Did you know that if you receive Social Security Disability Insurance (SSDI), you may be able to test your ability to work for nine months and still receive full SSDI benefit payments no matter how much you earn from your job?
The Social Security Administration developed the Ticket to Work Program to support career development for beneficiary’s ages 18 through 64 who want to work. The Program offers beneficiaries access to meaningful employment with the assistance of Ticket to Work employment service providers.

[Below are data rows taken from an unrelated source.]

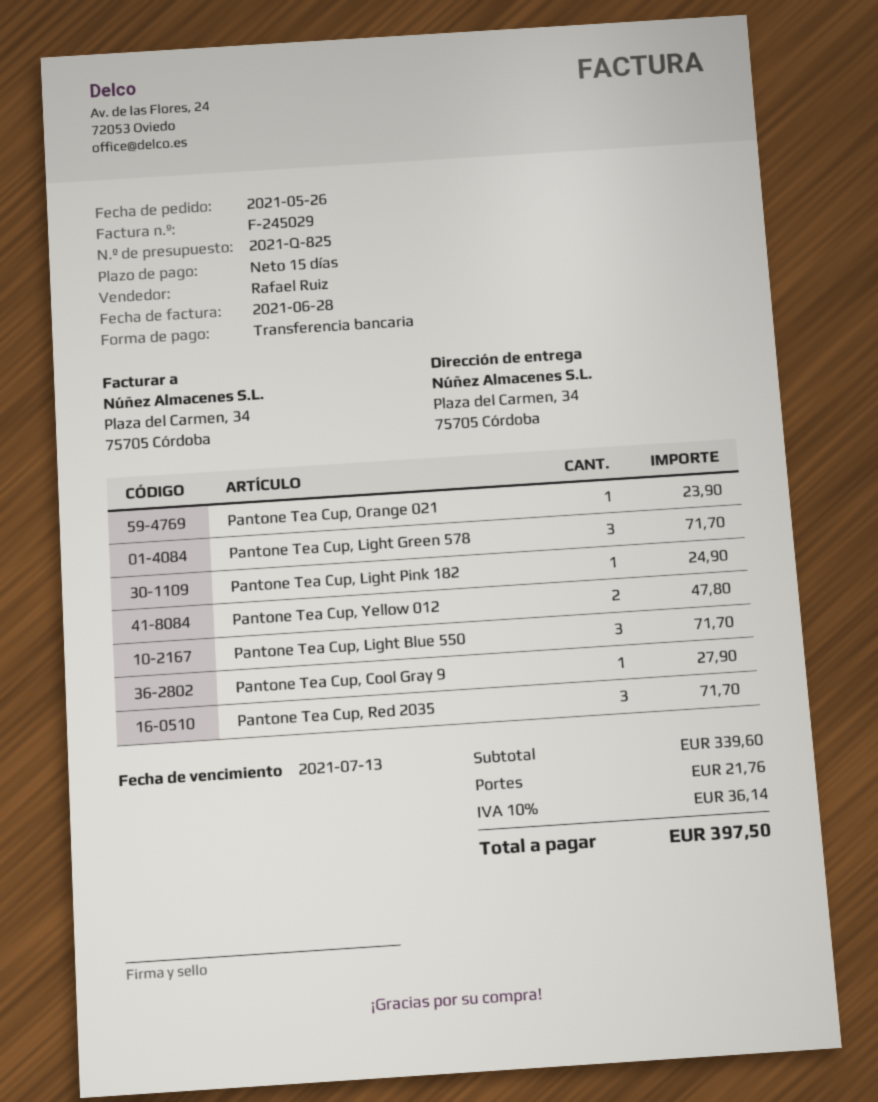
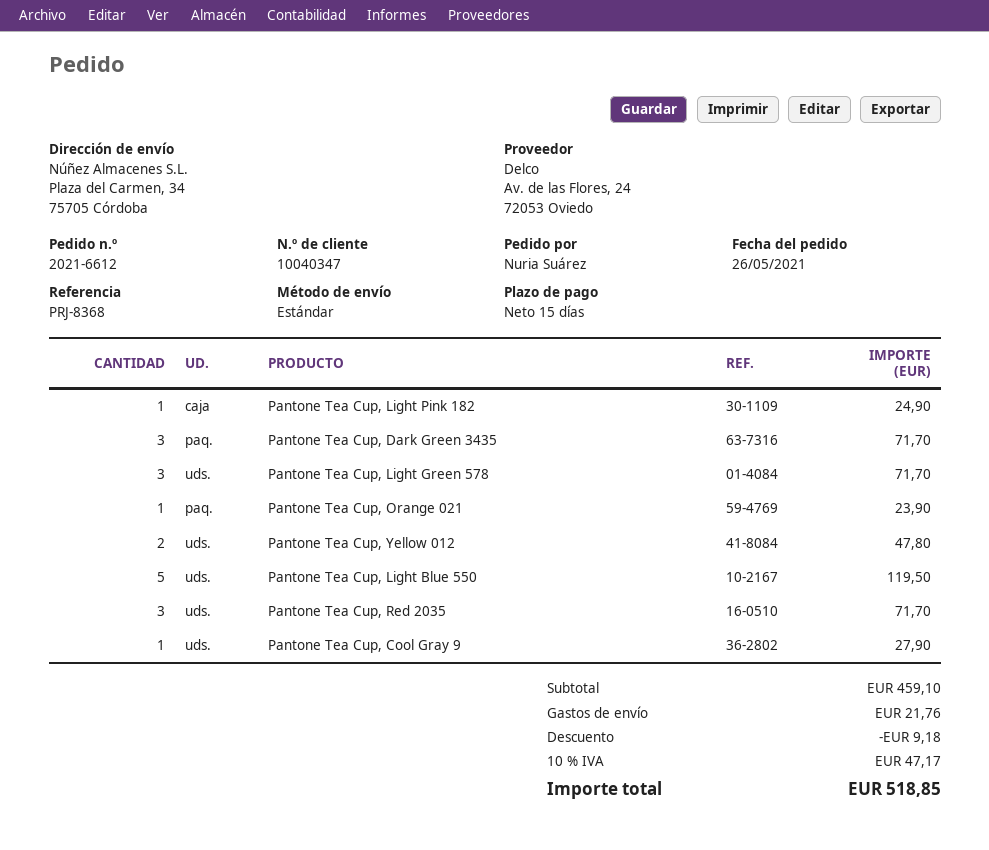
Pantone Tea Cup, Light Blue 550: 3 for 71.70 -> 5 for 119.50
Pantone Tea Cup, Dark Green 3435: none -> 3 for 71.70
subtotal: 339.60 -> 459.10
discount: none -> 9.18
tax: 10% = 36.14 -> 10% = 47.17
total: 397.50 -> 518.85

Each disability claim is eligible for a single Trial Work Period. With the Trial Work Period, people who receive SSDI can make a work attempt while receiving their benefit payments for nine months. During the Trial Work Period, beneficiaries receive full SSDI benefit payments no matter how much they earn. It’s important to know that the nine months do not have to be consecutive. However, once you use those nine months, your trial work period has ended. Social Security uses the amount of earnings you make in a month before taxes, to calculate if a month counts toward one of the nine months of your Trial Work Period. In 2022, $970 is the monthly amount that will trigger a trial work period.
After you’ve completed the nine month Trial Work Period, you begin a 36-month extended period of eligibility. During this time, if you continue to work, Social Security will evaluate your work and earnings. A person who is engaging in Substantial Gainful Activity (“SGA”), which for the year 2022 is monthly earnings of $1,350, may no longer be due payments. If you do not perform work that Social Security determines to be SGA during any month of your extended period of eligibility and continue to have your disabling impairment[s], you will be due your disability benefits during that month. If Social Security decides your work is Substantial Gainful Activity the first time after your Trial Work Period ends, Social Security will pay benefits for the month your disability ceased and the following two months. This is the grace period. However, if your earnings fall below SGA and you are still within the 36-month period, Social Security can restart your benefits without a new application.